There Is No Crime For Those Who have Christ by Michael Gaddis
Book Review by Ursus
"There is no crime for those have Christ," declared Shenoute, a fifth-century Egyptian abbot. For Shenoute and those like him, the call from Christ to promote, defend and preserve the new religion outweighed any other consideration and justified any means.
"Violence - whether of the margins or of the center - cannot be understood without reference to the values, motives and self-preservations of its authors," explains Michael Gaddis, the book's author. He spends the rest of his 392 page treatise seeking to do just that. The book is not a mere catalogue of acts of religious violence, but attempts to explain the context in which violence occurred. It seeks to define violence, the parties involved, and the justifications behind it within the context of the Roman Empire's evolution from a Pagan to a Catholic society. Particular attention is paid to the concept of the martyr and how it defined and was defined by early Christianity.

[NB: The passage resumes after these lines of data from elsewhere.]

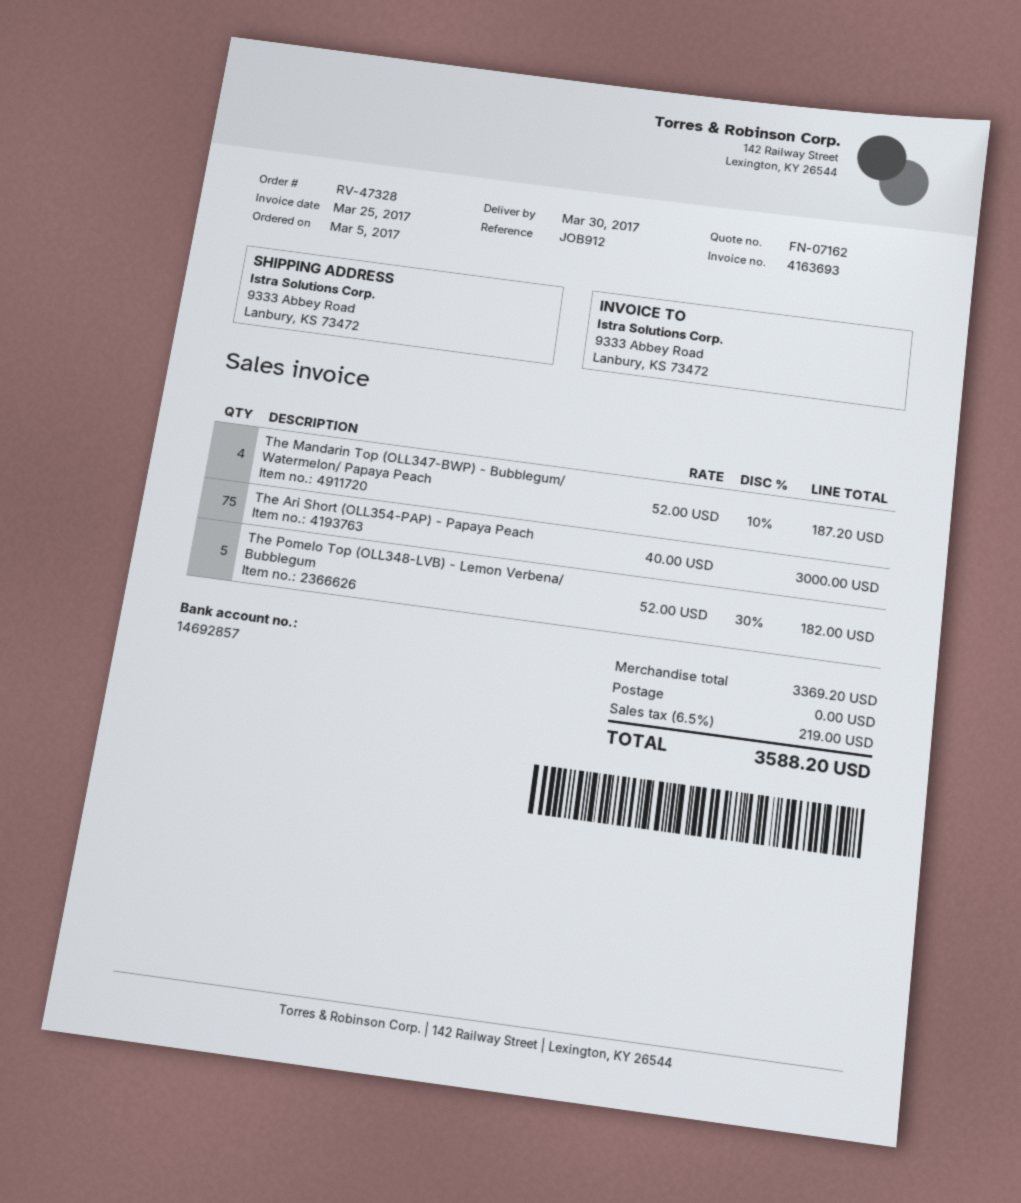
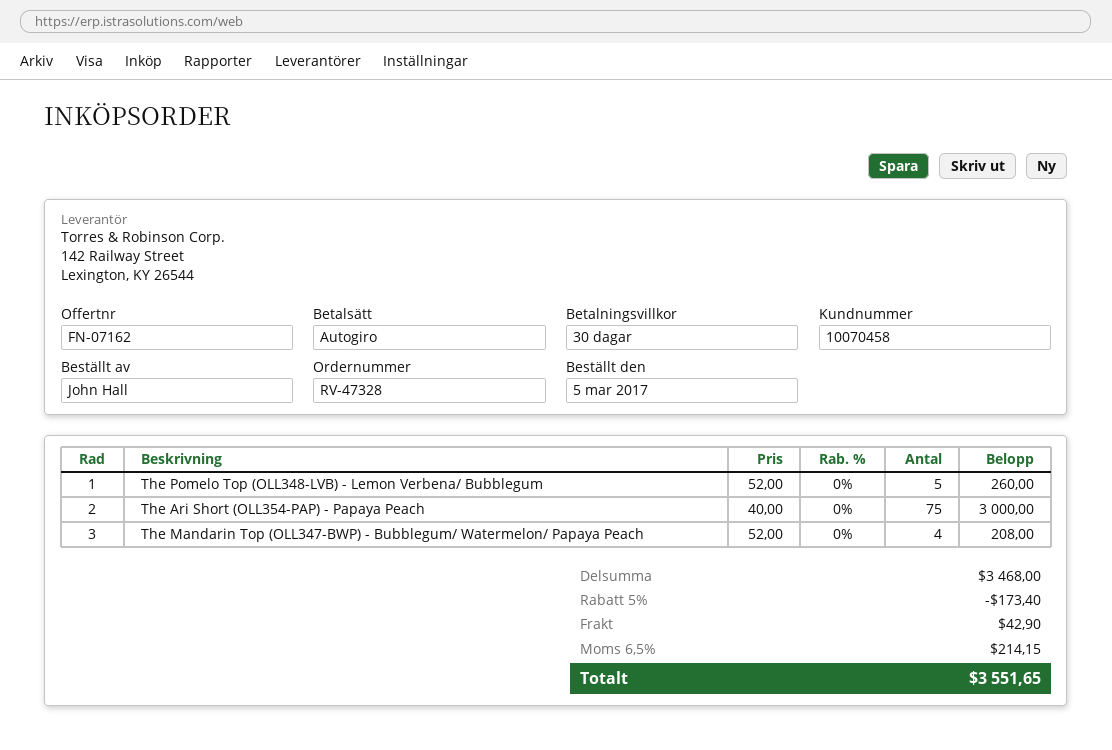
The Mandarin Top (OLL347-BWP) - Bubblegum/ Watermelon/ Papaya Peach: 4 x 52.00 - 10% = 187.20 -> 4 x 52.00 = 208.00
The Pomelo Top (OLL348-LVB) - Lemon Verbena/ Bubblegum: 5 x 52.00 - 30% = 182.00 -> 5 x 52.00 = 260.00
subtotal: 3369.20 -> 3468.00
discount: none -> 5% = 173.40
shipping: 0.00 -> 42.90
tax: 6.5% = 219.00 -> 6.5% = 214.15
total: 3588.20 -> 3551.65

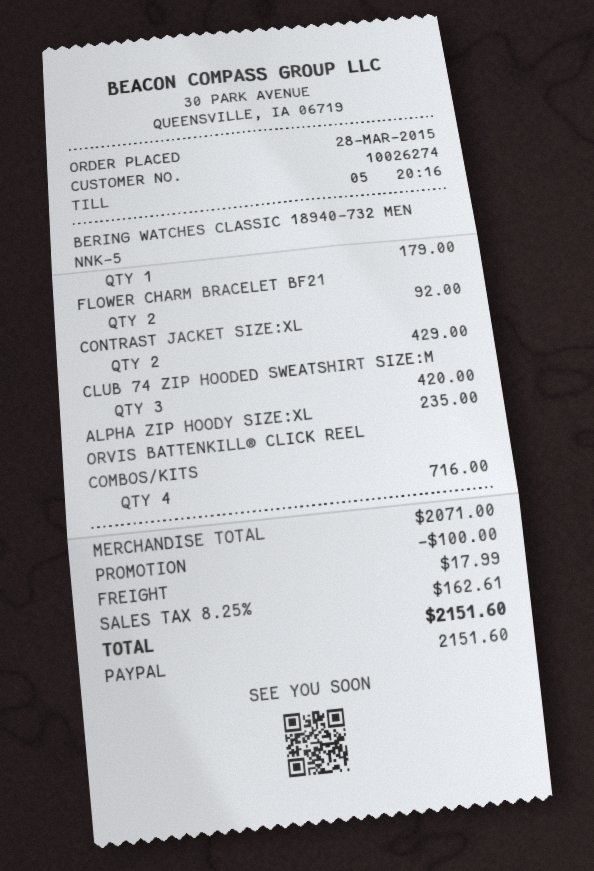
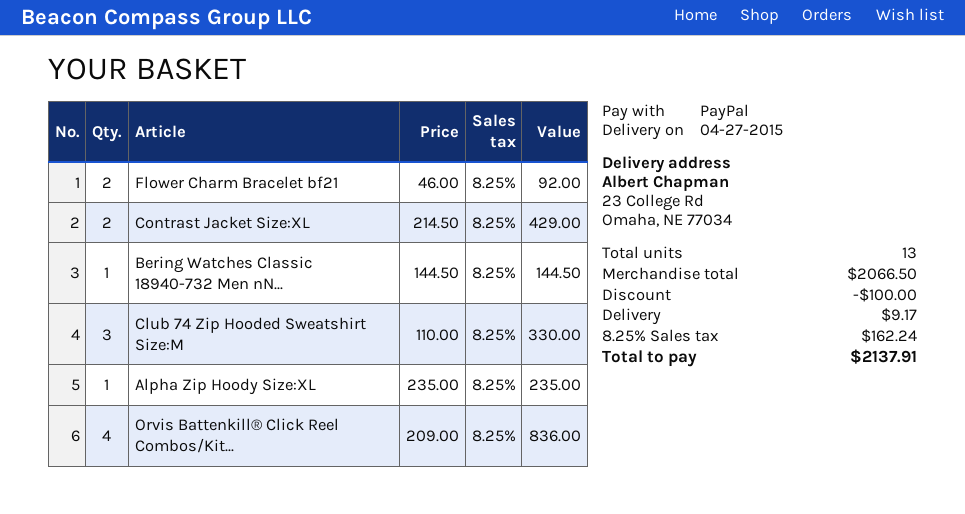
BERING WATCHES CLASSIC 18940-732 MEN NNK-5: 1 for 179.00 -> 1 for 144.50
CLUB 74 ZIP HOODED SWEATSHIRT SIZE:M: 3 for 420.00 -> 3 for 330.00
ORVIS BATTENKILL® CLICK REEL COMBOS/KITS: 4 for 716.00 -> 4 for 836.00
subtotal: 2071.00 -> 2066.50
shipping: 17.99 -> 9.17
tax: 8.25% = 162.61 -> 8.25% = 162.24
total: 2151.60 -> 2137.91

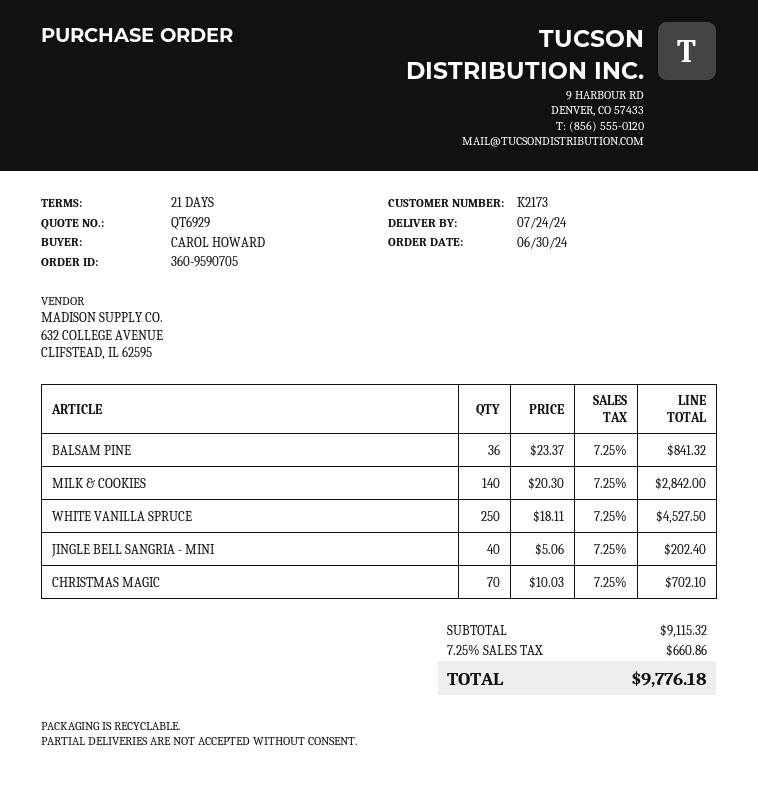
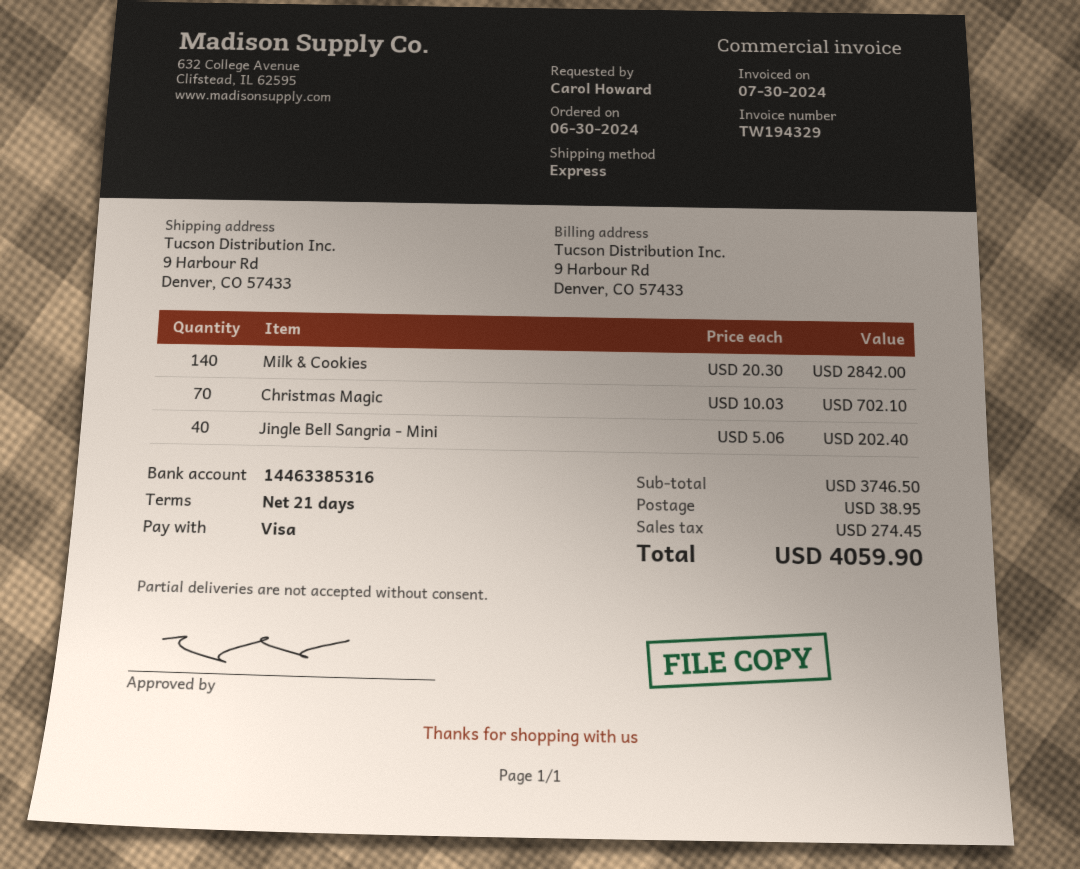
BALSAM PINE: 36 x 23.37 = 841.32 -> none
WHITE VANILLA SPRUCE: 250 x 18.11 = 4527.50 -> none
subtotal: 9115.32 -> 3746.50
shipping: none -> 38.95
tax: 660.86 -> 274.45
total: 9776.18 -> 4059.90

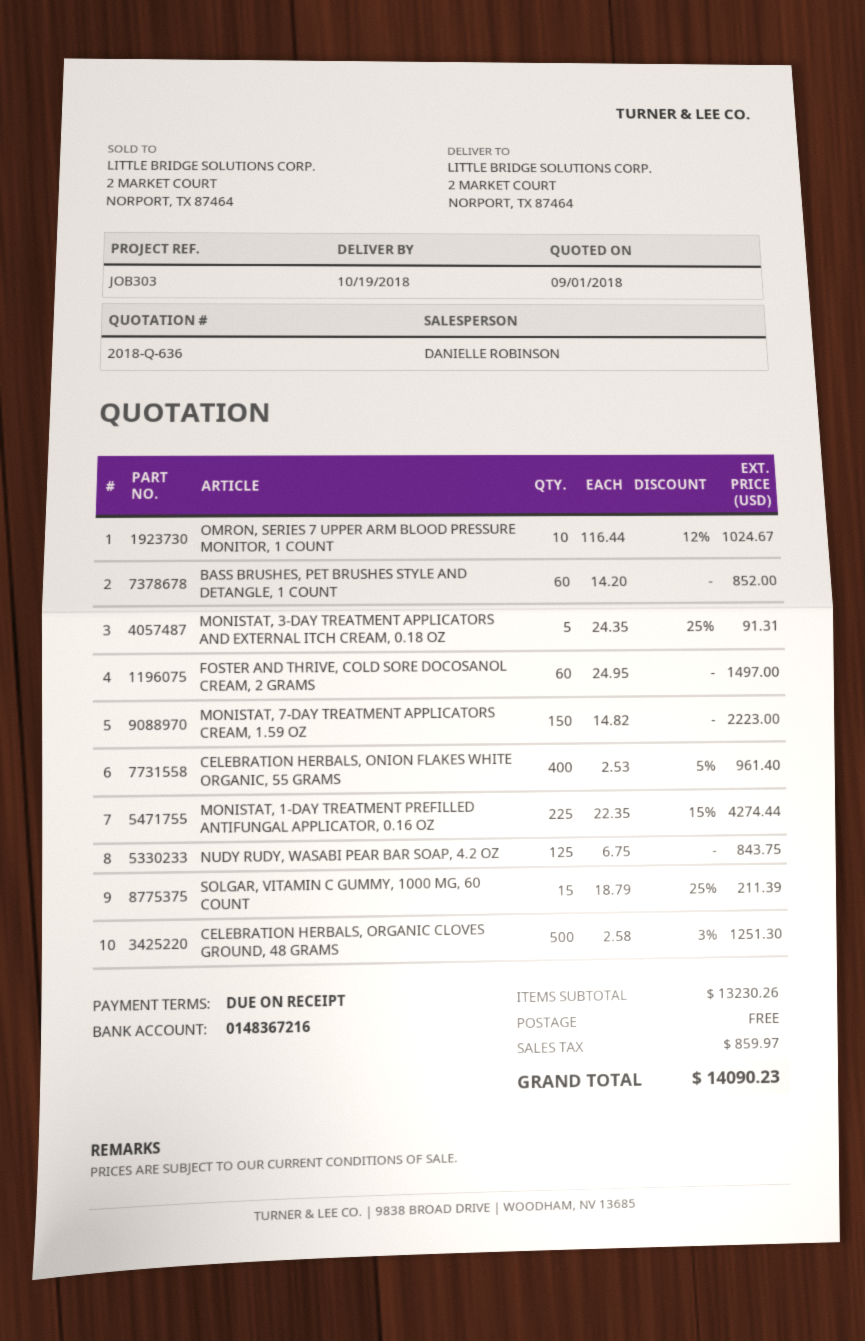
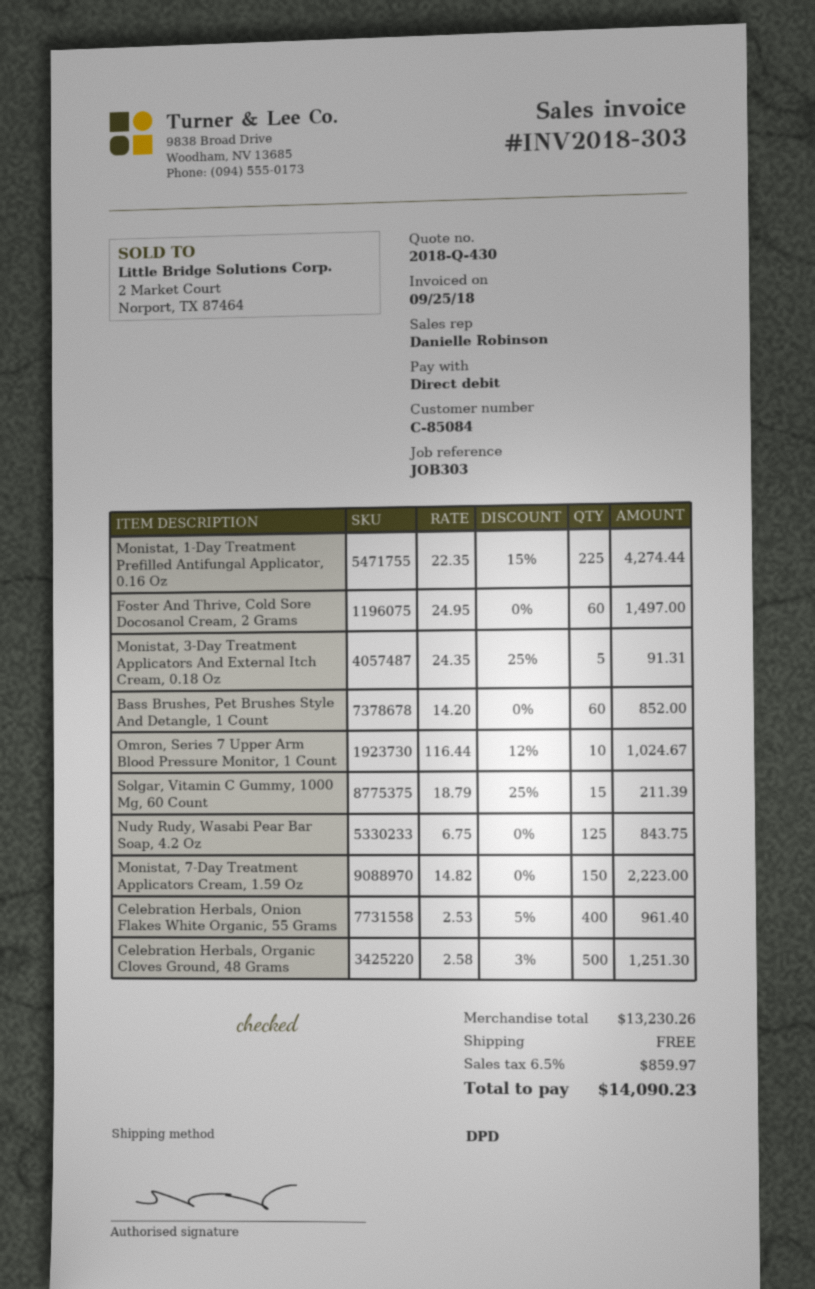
quote number: 2018-Q-636 -> 2018-Q-430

Some background might be in order, and Gaddis does a nice job explaining the essentials. One thing that Roman paganism and Christianity had in common was a belief that offending divinity could result in supernatural wrath, whether in the form of natural disasters or social decay. The Roman state demanded lip service be paid to its gods on the theory that without such outward signs of respect divine retribution might occur. When Roman citizenship was universally extended, Rome's gods became truly universal, and thus gave a greater impetus for the Roman state to exact religious conformity. This became all the more urgent in the later empire, when the various troubles seemed to suggest the gods were no longer sheltering Rome under their divine protection.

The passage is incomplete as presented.